US hits 9 million COVID-19 cases days before Election Day
A medical worker tests a university student for coronavirus at the UTEP Fox Fine Arts Center in El Paso, Texas, U.S., Oct. 16, 2020. (The El Paso Times via AP)


The United States logged 9 million COVID-19 cases Thursday, breaking its single-day record with over 91,000 new infections. For the third time in October, more than 1,000 people died of the virus in a single day on Thursday, raising the national death toll to nearly 230,000, the most in the world, according to Johns Hopkins University. The number of hospitalized COVID-19 patients rose over 50% in October to 46,000, the highest since mid-August.

The dire developments came with Election Day less than a week away and as President Donald Trump insists repeatedly on the campaign trail that "we are rounding the turn" on the pandemic. The virus is also rapidly spreading to record levels in Europe, with France and Germany announcing nationwide lockdowns this week. The pandemic is surging worldwide, with hundreds of thousands of new daily infections taking the known global caseload past 44 million, with nearly 1.2 million deaths.

Trump's handling of the pandemic in America, the world's worst-hit county, has been a key theme in the election campaign, where he trails Democrat challenger Joe Biden in national polling. Among the hardest hit by the latest COVID-19 surge are hotly contested states such as Ohio, Michigan, North Carolina, Pennsylvania and Wisconsin that will play an important role in deciding who wins the elections.

The White House coronavirus task force said the nation is heading in the wrong direction and warned of an "unrelenting" spread that requires aggressive action to curb new infections. On Thursday, 12 states set one-day records for new cases: Illinois, Indiana, Maine, Michigan, Minnesota, Missouri, Nebraska, New Mexico, North Carolina, North Dakota, Ohio and Oregon.

Ahead of the final weekend before Election Day on Tuesday, Trump and Biden will barnstorm across battleground states in the Midwest, including Wisconsin, where the coronavirus pandemic has exploded anew. Michigan and Wisconsin were two of the three historically Democratic industrial states, along with Pennsylvania, that narrowly voted for Trump in 2016, delivering him an upset victory. Minnesota, which has not voted for a Republican presidential candidate since 1972, is one of the few Democratic states that Trump is trying to flip this year.

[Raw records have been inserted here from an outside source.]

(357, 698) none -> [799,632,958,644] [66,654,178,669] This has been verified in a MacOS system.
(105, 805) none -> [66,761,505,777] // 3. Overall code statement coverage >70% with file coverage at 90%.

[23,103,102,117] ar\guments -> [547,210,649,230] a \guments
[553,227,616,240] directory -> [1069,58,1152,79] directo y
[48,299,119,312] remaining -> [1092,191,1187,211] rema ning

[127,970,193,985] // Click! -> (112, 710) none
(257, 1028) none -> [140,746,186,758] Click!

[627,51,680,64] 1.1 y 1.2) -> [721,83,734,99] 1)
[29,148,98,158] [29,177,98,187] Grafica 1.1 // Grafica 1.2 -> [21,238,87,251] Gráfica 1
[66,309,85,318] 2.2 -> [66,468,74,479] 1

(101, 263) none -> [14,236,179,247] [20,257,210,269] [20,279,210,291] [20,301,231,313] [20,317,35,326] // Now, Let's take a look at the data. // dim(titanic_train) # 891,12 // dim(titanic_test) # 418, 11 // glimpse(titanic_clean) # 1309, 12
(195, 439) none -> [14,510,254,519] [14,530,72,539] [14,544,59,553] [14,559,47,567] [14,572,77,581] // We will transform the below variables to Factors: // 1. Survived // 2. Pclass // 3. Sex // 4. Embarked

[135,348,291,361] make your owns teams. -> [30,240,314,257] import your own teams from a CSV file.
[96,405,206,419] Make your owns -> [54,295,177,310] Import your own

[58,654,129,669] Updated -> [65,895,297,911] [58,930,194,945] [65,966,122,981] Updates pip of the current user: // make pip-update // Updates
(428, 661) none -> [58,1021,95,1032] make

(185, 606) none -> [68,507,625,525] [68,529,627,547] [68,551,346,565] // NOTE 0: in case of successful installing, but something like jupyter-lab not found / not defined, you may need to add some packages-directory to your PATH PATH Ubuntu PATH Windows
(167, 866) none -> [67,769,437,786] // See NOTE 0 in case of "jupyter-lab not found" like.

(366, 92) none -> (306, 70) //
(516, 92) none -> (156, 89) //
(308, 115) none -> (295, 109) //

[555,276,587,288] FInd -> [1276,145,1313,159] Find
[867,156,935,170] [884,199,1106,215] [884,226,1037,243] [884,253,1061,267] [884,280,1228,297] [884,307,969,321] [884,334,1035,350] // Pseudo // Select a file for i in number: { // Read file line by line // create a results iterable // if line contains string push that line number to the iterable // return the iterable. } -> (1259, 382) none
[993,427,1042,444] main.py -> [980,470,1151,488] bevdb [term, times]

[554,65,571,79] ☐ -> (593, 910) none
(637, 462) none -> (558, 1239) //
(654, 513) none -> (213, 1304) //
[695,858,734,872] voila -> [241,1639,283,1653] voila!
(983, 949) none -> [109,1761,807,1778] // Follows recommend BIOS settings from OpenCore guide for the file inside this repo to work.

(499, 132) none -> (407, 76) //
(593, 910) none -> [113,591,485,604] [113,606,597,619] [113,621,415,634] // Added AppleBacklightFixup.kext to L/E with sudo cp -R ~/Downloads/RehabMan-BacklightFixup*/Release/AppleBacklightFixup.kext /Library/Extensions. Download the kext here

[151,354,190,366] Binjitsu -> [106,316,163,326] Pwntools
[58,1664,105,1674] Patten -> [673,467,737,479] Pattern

Overall, the map looks ominous for Trump, who has consistently trailed Biden in national polls for months because of widespread disapproval of his handling of the coronavirus. Polls in the most competitive states, however, have shown a closer race.

The pandemic, as well as an extraordinary level of enthusiasm, has prompted Americans to vote early in unprecedented numbers. Already, more than 80 million votes have been cast either by mail or in person, well over half the total number of votes in the entire 2016 election, according to the U.S. Elections Project at the University of Florida.

The deluge of mail-in ballots makes it likely that the winner of several states, including major battlegrounds such as Pennsylvania and Wisconsin, will not be clear on Tuesday night, as election officials expect the vote-tallying to take days.